分析条件；カラム BIO-RAD Aminex HPX-87H Ion Exclusion Column
300×7.8mm
カラム温度 60℃
流速 0.7ml/min
波長 210nm

５．重量平均分子量の測定
ＰＨＢを蓄積した菌体を遠心洗浄し（９０００×ｇ、１５分、3回）、精製したＰＨＢはそのまま凍結乾燥した。乾燥した菌体もしくは精製したＰＨＢはクロロホルムにＰＨＢ濃度０．２５〜０．５ｇ／Ｌの濃度になるよう懸濁し、常温で３日間溶解させた。溶解後、０．２μｍＰＶＤＦ膜にてろ過し、サンプルとした。測定は多角レーザー絶対分子量分析計（Wyatt Technology社製 DAWN）を使用し、ＰＨＢの重量平均分子量を求めた。

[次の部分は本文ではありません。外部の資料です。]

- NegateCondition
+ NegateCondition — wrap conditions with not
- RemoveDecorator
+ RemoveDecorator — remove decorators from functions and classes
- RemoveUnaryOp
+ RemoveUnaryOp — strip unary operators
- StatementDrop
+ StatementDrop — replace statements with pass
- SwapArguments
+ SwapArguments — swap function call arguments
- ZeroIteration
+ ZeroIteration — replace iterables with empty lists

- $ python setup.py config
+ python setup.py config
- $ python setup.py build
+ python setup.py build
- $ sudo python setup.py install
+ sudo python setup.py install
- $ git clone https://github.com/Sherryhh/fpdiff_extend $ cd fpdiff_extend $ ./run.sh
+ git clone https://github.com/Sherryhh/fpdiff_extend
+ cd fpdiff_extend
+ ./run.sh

分析条件；カラム Shodex GPC K-806L
カラム温度 40℃
流速 1.0ml/min

有機溶媒や物理的破砕手段を使用することなく、ＰＨＡを含む微生物から効率的かつ高純度にＰＨＡを分離精製することができるので、環境負荷の少ないＰＨＡを低コストで提供でき、環境問題に資するところが極めて大きい。

Claims (4)

1. ポリヒドロキシアルカン酸を含有する微生物を培養物から分離洗浄した後、有機溶媒を含まない水に懸濁して界面活性剤を添加し、破砕処理をせずに加熱して処理することを特徴とするポリヒドロキシアルカン酸の分離精製方法。
2. 界面活性剤がアルキル硫酸塩であることを特徴とする請求項１に記載のポリヒドロキシアルカン酸の分離精製方法。
3. ポリヒドロキシアルカン酸がポリ−３−ヒドロキシアルカン酸であることを特徴とする請求項１又は２に記載のポリヒドロキシアルカン酸の分離精製方法。
4. ポリ−３−ヒドロキシアルカン酸がポリ−３−ヒドロキシブチレートであることを特徴とする請求項３に記載のポリヒドロキシアルカン酸の分離精製方法。